Content revision data
______________________________

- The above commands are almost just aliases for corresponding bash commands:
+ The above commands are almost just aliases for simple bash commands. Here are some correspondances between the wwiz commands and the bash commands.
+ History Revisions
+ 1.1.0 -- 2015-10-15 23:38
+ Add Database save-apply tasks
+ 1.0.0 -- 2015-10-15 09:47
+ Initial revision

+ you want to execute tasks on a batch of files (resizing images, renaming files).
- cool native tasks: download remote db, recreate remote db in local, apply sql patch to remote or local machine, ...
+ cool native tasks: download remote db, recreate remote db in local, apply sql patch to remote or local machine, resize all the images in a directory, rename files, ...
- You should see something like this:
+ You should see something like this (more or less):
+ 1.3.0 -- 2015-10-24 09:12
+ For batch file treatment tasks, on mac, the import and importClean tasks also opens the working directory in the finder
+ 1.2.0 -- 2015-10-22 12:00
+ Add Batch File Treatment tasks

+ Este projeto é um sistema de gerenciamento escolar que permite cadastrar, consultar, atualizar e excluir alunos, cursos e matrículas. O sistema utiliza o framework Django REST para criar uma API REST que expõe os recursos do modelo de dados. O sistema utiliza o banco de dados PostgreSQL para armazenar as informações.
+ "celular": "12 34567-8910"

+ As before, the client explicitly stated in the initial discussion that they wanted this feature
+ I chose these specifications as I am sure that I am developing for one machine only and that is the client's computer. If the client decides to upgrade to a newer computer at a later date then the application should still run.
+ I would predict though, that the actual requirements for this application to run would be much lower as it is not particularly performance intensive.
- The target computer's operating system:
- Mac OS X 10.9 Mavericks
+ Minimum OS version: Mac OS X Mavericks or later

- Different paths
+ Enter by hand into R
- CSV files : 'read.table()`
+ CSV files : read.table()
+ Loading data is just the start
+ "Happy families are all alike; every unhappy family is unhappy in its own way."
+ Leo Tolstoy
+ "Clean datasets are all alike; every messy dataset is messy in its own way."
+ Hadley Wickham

______________________________

→ Exercise: From the data above, copy each line that has the string "should".

→ Result:
- You should see something like this:
+ You should see something like this (more or less):
+ I chose these specifications as I am sure that I am developing for one machine only and that is the client's computer. If the client decides to upgrade to a newer computer at a later date then the application should still run.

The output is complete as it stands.